Taking a Closer Look at the Natural World with Prof. Don Pfister

April 10, 2024
Photo of looking at tree buds through a magnifying glass
Photo courtesy of G. Sklodowska

“The periwinkle is blooming but I’m looking here.” Professor Don Pfister said with amusement, redirecting a group of thirty, rain-gear clad participants to look away from the delicate purple-blue flowers to where green lichen had formed between bricks on the side of a building.

Prof. Don Pfister looking up while holding a tree branchHis remark concisely captured the spirit of the event, “Learning Harvard’s Plants and Fungi: A campus walk with Prof. Don Pfister” hosted by the Thinking with Plants and Fungi Initiative within the Center for the Study of World Religions (CSWR) on Tuesday, April 4. As the bright colors spring up from the ground and compete for our attention Pfister, Asa Gray Research Professor of Systematic Botany, wants us to look elsewhere—to the complex and intertwined lives of lichen and the environment that surrounds them.

Pfister began by distributing hand lenses for participants to inspect these organisms up close, instructing the group to hold the lens close to the face as if inspecting a diamond. “Lichen represent a type of symbiosis,” Prof. Pfister explained, “We think of symbiosis in the classic sense as two organisms living together. This covers mutualism, where both organisms get something out of it; parasitic where one organism is harmed and the other benefits; and commensalism where one organism benefits and there is no positive or negative impact on the other. Lichen is a mutualist—a fungus builds a house, and the alga gets a home.”

Under the magnifying lens, the lichen that Pfister directed the group to were just as mesmerizing as the crocuses and daffodils that are beginning to appear to the naked eye, underscoring that what we consider beautiful and worth investigating often changes with a shift in scale and perspective. As Pfister put it, “when we look at the unexpected, we increase vision.”

Scientists have proposed a term for many humans’ inability to identify and appreciate plants and fungi species in their environment – “plant-blindness.” The previous week, the CSWR’s “Plant Consciousness Reading Group” explored theories behind plant-blindness (or what others call “plant awareness disparity”) and critiqued some of its limitations. The group agreed that learning to identify and engage with other species is a skill, one that can be shaped by culture and practice. And that’s exactly what this tour intended to provide.

“I’m interested in learning what plants there are around here to make it feel more like home.” Said one participant, Cam McCartin, a first-year MDiv student who is currently taking a class on Religion and Ecology with Prof. Dan McKanan. Making stops at a Metasequoia (or Dawn Redwood) to learn the history of its discovery in nature after being identified in fossils; a Star Magnolia to feel its velvety bud scales (which one participant described as “pussy willow meets kiwi”), and to touch the spiked fruit of the Sweetgum tree and the fungus that frow on its branches, the afternoon walk was a rich learning and sensorial experience.

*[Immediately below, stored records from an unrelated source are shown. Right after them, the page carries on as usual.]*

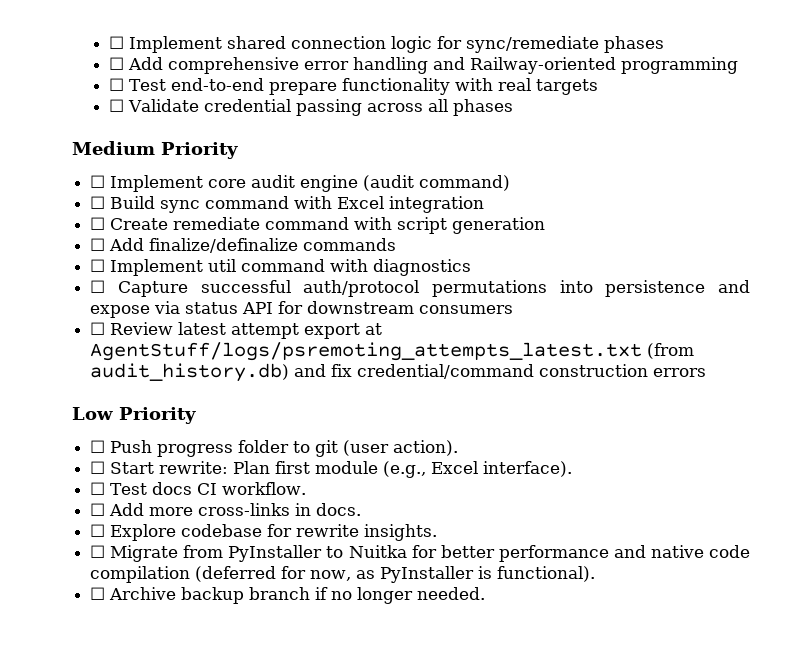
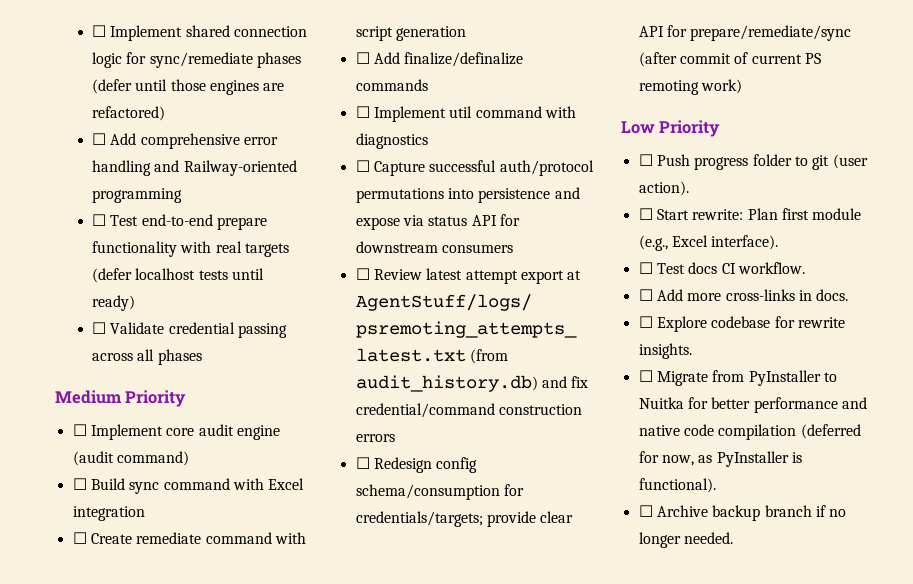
- ☐ Implement shared connection logic for sync/remediate phases
+ ☐ Implement shared connection logic for sync/remediate phases (defer until those engines are refactored)
- ☐ Test end-to-end prepare functionality with real targets
+ ☐ Test end-to-end prepare functionality with real targets (defer localhost tests until ready)
+ ☐ Redesign config schema/consumption for credentials/targets; provide clear API for prepare/remediate/sync (after commit of current PS remoting work)

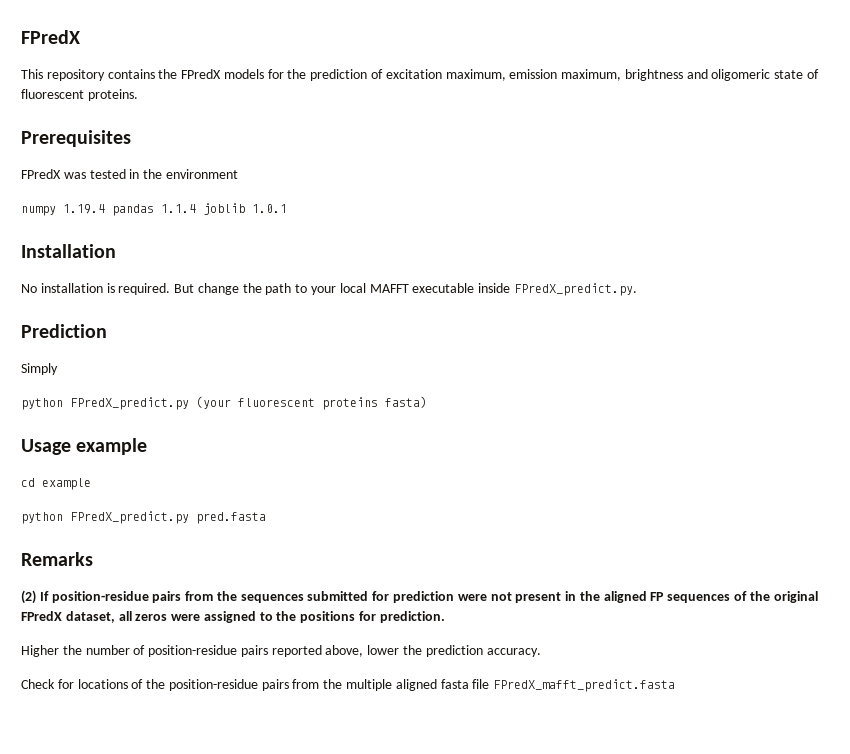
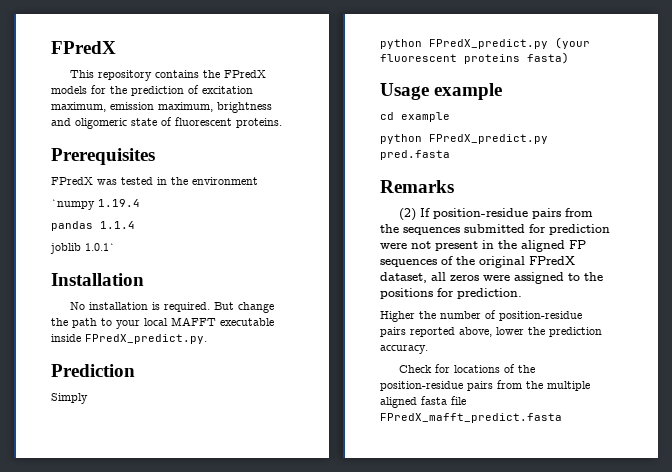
- numpy 1.19.4 pandas 1.1.4 joblib 1.0.1
+ `numpy 1.19.4
+ pandas 1.1.4
+ joblib 1.0.1`

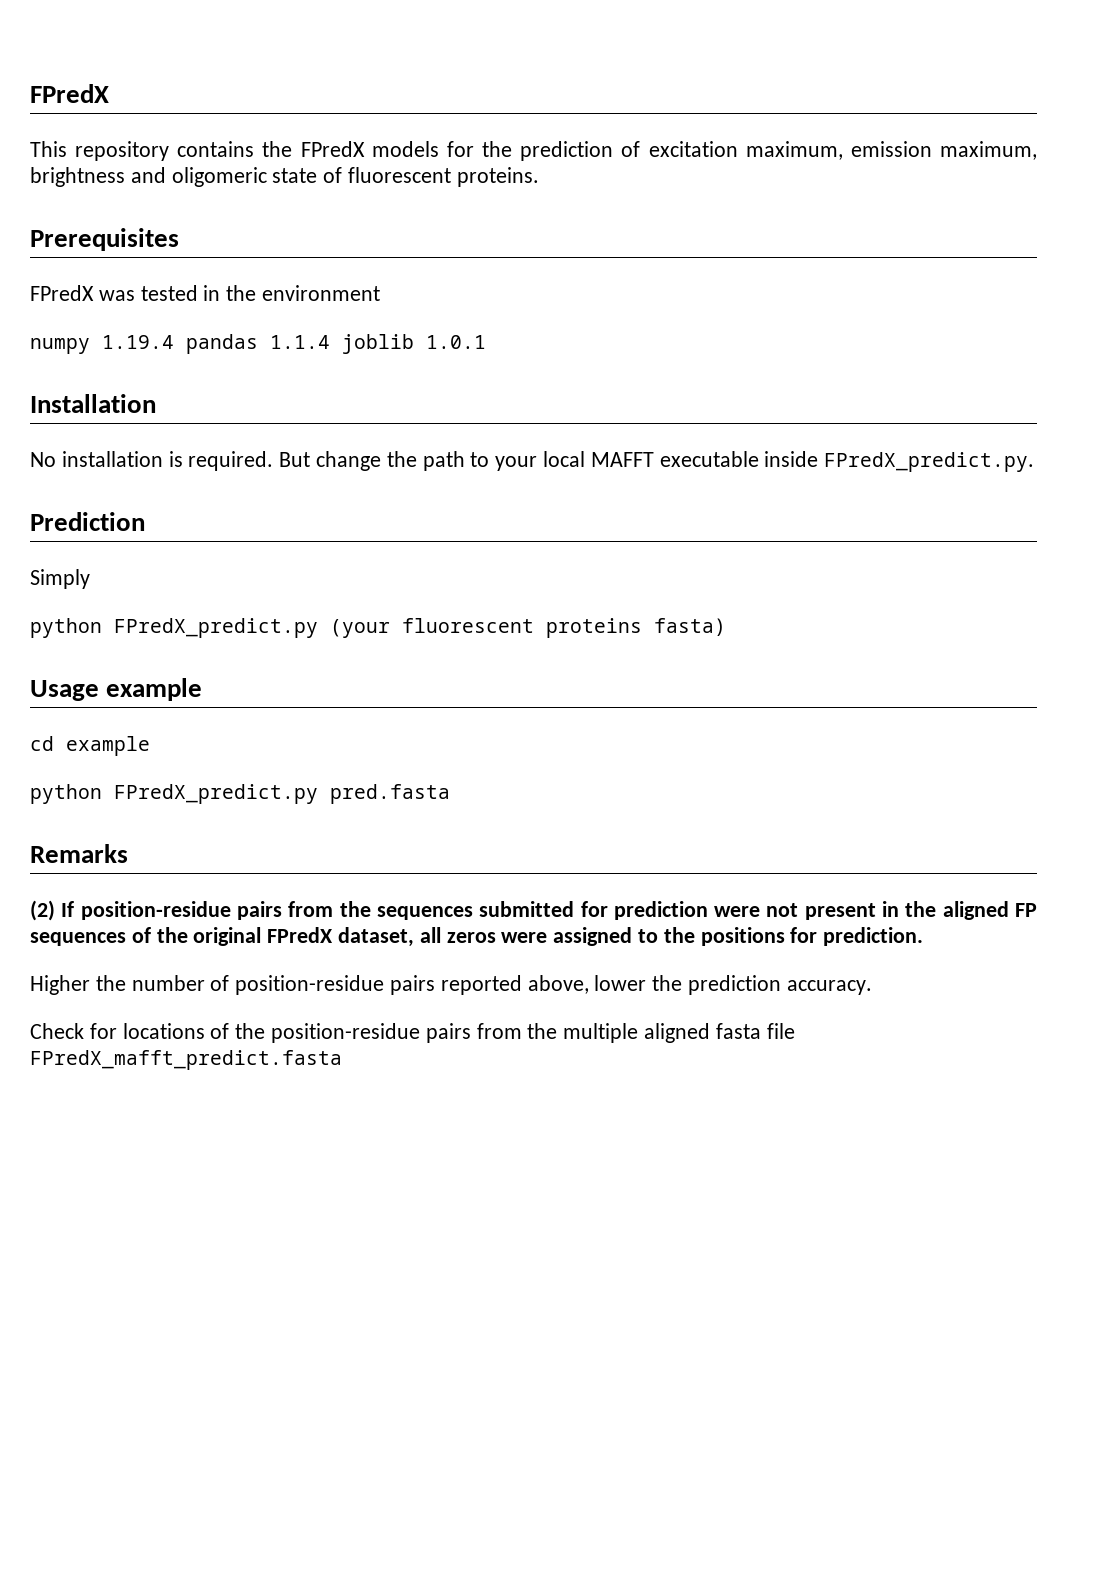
- `numpy 1.19.4
- pandas 1.1.4
- joblib 1.0.1`
+ numpy 1.19.4 pandas 1.1.4 joblib 1.0.1

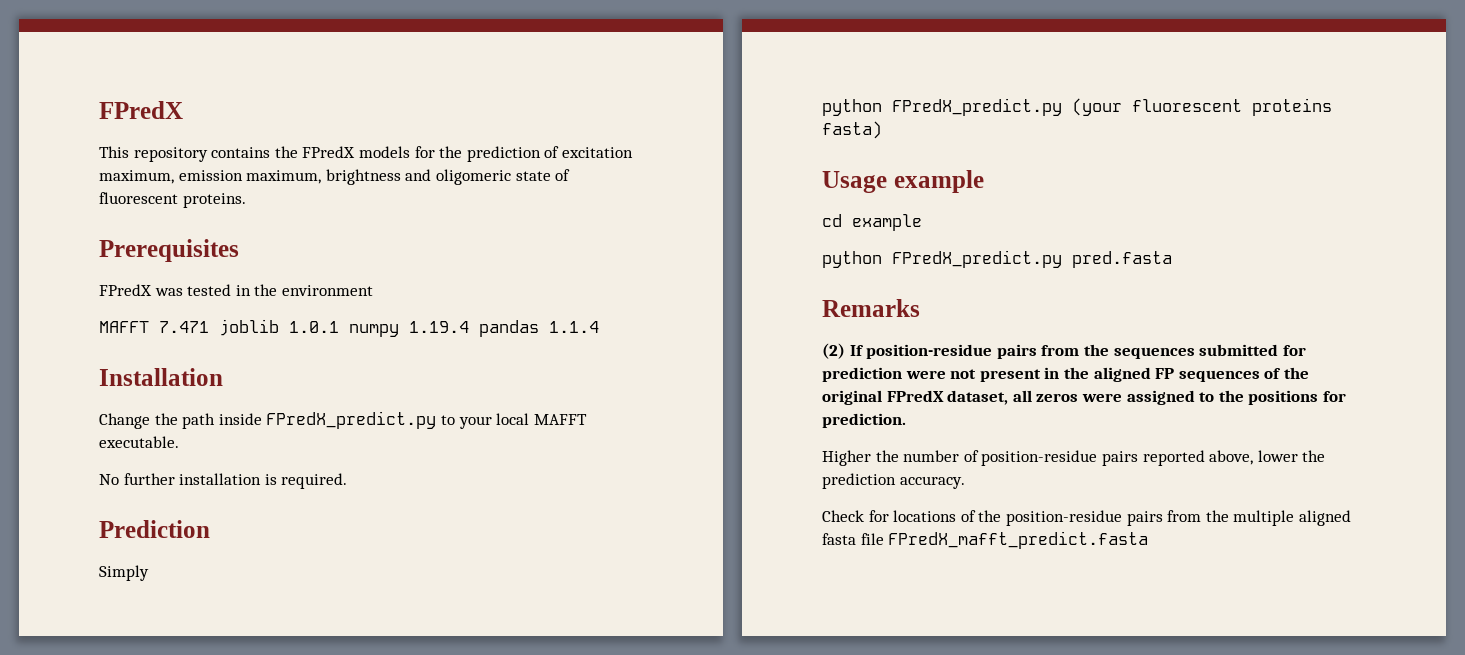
- numpy 1.19.4 pandas 1.1.4 joblib 1.0.1
+ MAFFT 7.471 joblib 1.0.1 numpy 1.19.4 pandas 1.1.4
- No installation is required. But change the path to your local MAFFT executable inside FPredX_predict.py.
+ Change the path inside FPredX_predict.py to your local MAFFT executable.
+ No further installation is required.

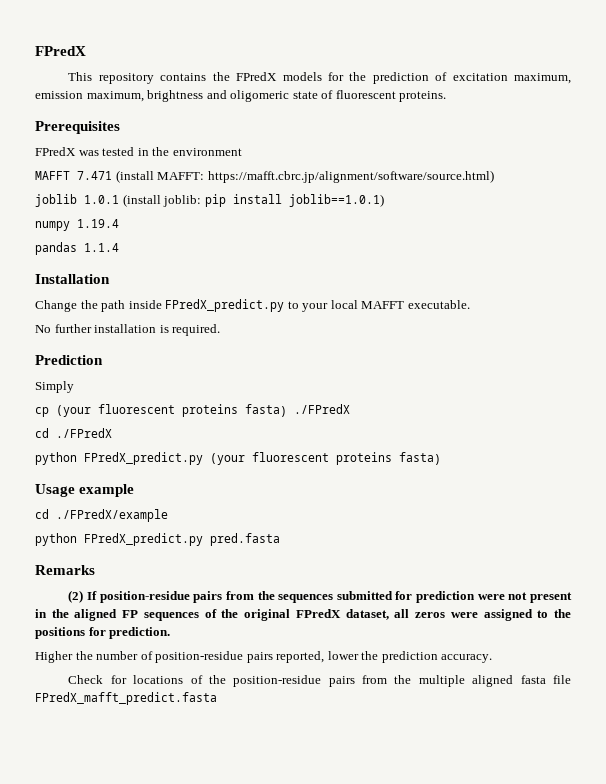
- MAFFT 7.471 joblib 1.0.1 numpy 1.19.4 pandas 1.1.4
+ MAFFT 7.471 (install MAFFT: https://mafft.cbrc.jp/alignment/software/source.html)
+ joblib 1.0.1 (install joblib: pip install joblib==1.0.1)
+ numpy 1.19.4
+ pandas 1.1.4
+ cp (your fluorescent proteins fasta) ./FPredX
+ cd ./FPredX
- cd example
+ cd ./FPredX/example
- Higher the number of position-residue pairs reported above, lower the prediction accuracy.
+ Higher the number of position-residue pairs reported, lower the prediction accuracy.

Understanding connections between the natural and spiritual worlds has been the object of increased focus at Harvard Divinity School and the Center for the Study of World Religions, which in addition to hosting a popular reading group on Plants (and Fungi) Consciousness, has also launched a new Thinking with Plants & Fungi Speaker Series, and is offering experiential walks and fieldtrips to Harvard students and affiliates, such as the April Yard walk with Prof. Pfister. All of these offerings are part of the broader “Thinking with Plants and Fungi” Initiative that was launched earlier this year with generous support from the V. Kann Rasmussen Foundation.

Upcoming events:

- Planta Sapiens and Human Impatience: Are we patient enough to learn how smart plants are? Thursday, Apr 11, 2024, 2-3:30 pm, on Zoom  Talk and conversation with Paco Calvo, cognitive scientist and philosopher of biology, professor at the University of Murcia in Spain, where he leads the Minimal Intelligence Lab (MINT Lab).

- “Church of the Woods” Field Trip, Sunday, April 28th, 2024, Registration by April 14. For HDS students and affiliates. Non-HDS registrations are welcome and will be added to a waiting list.  We will travel to the woods of New Hampshire to experience how one of the contemporary spiritual communities, “Church of the Woods,” is rethinking the foundation of sacred space and liturgy in dialogue with the more-than-human world. We will explore how quiet, woodland contemplation helps participants experience community and prayer as beginning in the natural world -- that common source from which we all spring.

DON PFISTER is the Asa Gray Research Professor of Systematic Botany and Curator of the Farlow Library and Herbarium, Emeritus. At Harvard he served in many roles including Faculty Dean at Kirkland House, Dean of the Harvard Summer School, Interim Dean of Harvard College and Director of the Harvard University Herbaria. His research has focused on the classification and diversity of fungi, history of collections and collectors of biological materials. Prof. Pfister has done field work in many regions around the world, most recently in southern South America. He has taught courses ranging from the biology of fungi to plants used by people to forests and climate change.